After five days in the eternal city, we were headed to the Rome train station to catch our 2:50pm train to Bari, Italy where we were scheduled to board an overnight ferry to Dubrovnik, Croatia. This of course had been carefully researched and booked in advance to secure the cheapest and best way of getting there. After our 20 minute city bus ride we were watching the giant train screens to see from which track our train would be departing.

The number finally came up on the screen about 20 minutes before our train was scheduled to depart: Track 18. Great! It was right in front of us. This was very good news since Rome boasts the second largest train station in Europe. Unfortunately Track 18 was actually 400 metres further down. We started walking but then quickly began to feel uneasy as we thought we heard that our train had been switched to another track. This happens quite often and they announce the changes over the speaker in Italian and English if you are able to catch it. We stopped and I stayed with the bags while Mindy went ahead to check. Nothing was showing on the sign so we gambled and decided to stay. Wrong decision. It was not our train but since we were 400m away from the main screen and now only had 5 minutes we knew we weren’t going to make it.

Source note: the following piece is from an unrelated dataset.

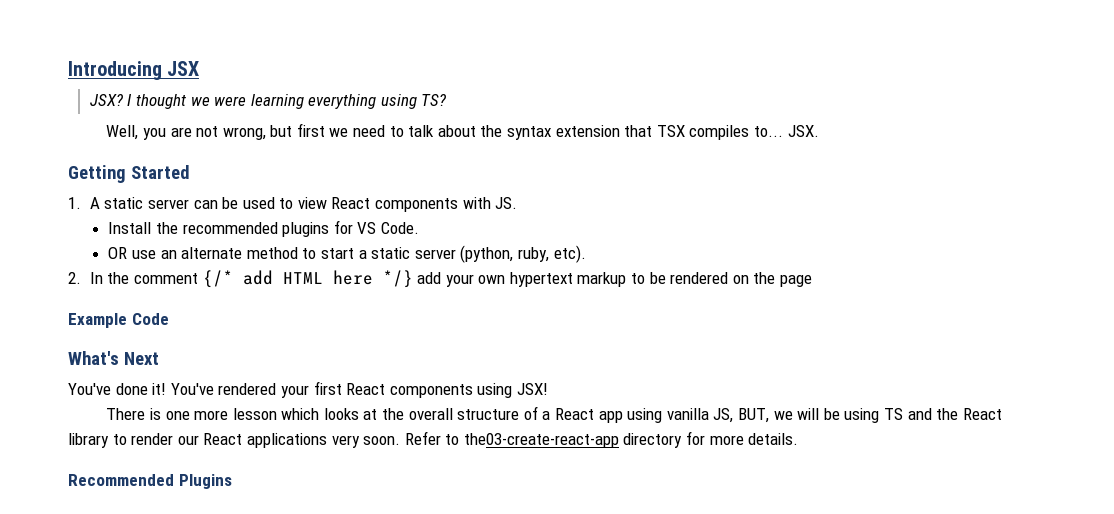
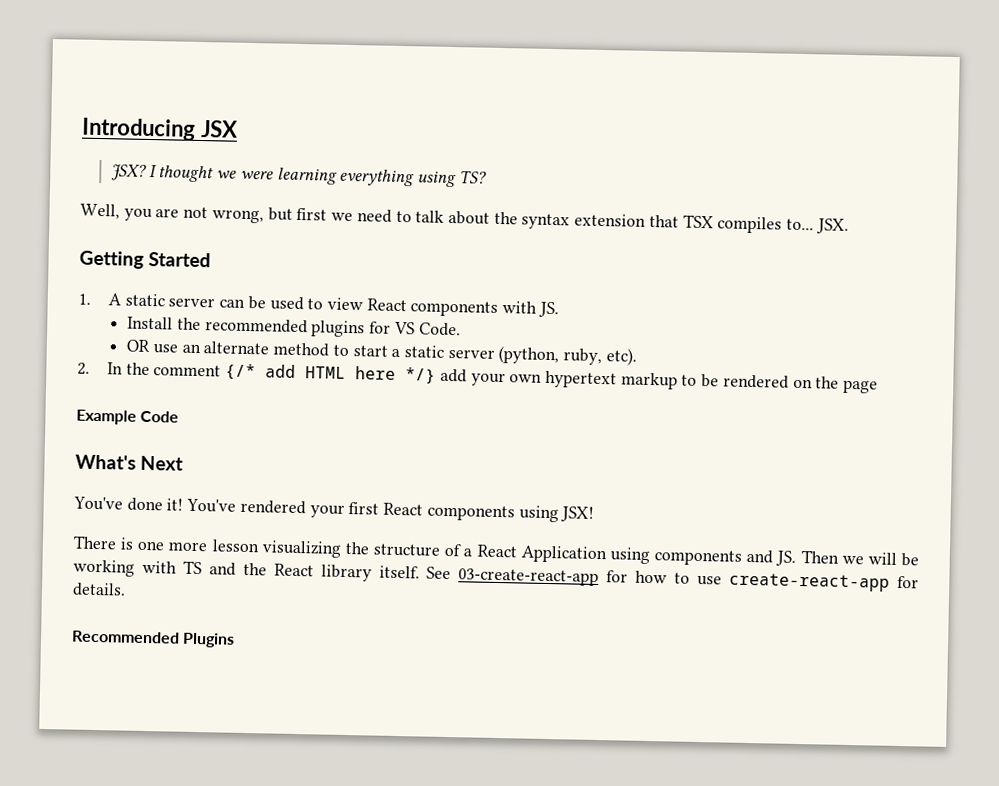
[281,406,769,423] which looks at the overall structure of a React app using vanilla JS, BUT, -> [261,540,839,566] visualizing the structure of a React Application using components and JS. Then
[844,408,880,423] using -> [73,559,177,577] working with
[112,431,744,448] to render our React applications very soon. Refer to the03-create-react-app directory for more -> [378,565,919,592] itself. See 03-create-react-app for how to use create-react-app for

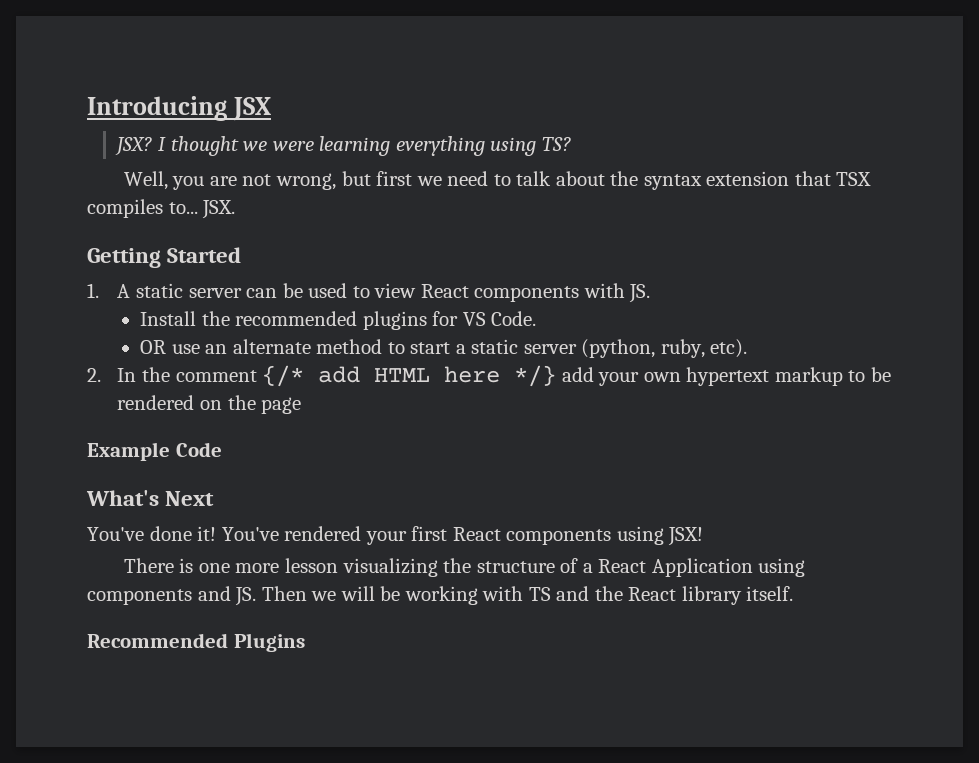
[426,566,919,592] [72,582,126,597] See 03-create-react-app for how to use create-react-app for details. -> (794, 593) none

We started running and calling for help like hopeless idiots. The police, customer service, other passengers, and a poor travel agent named Marina couldn’t help us. We had missed the only train that could get us to Bari in time to catch our ferry. The next ferry didn’t leave for 2 days. After switching our train tickets twice, going to an Internet cafe, talking to a travel agent for about an hour, and waiting in line for customer service for about an hour we had a new game plan. We called our landlord Sergio and were able to get another night in our same apartment in Rome. We also had new train tickets (this time to Ancona, Italy) and a new ferry ticket from Ancona to Split, Croatia for the next day. We would still make it to Dubrovnik but it just meant a lost day, a 5 hour bus ride down the coast, and a lot of extra money.

Being sexually harassed in Egypt

Happier Times

Happier Times

So, I’ve received quite a bit of unwanted attention while travelling abroad over the years.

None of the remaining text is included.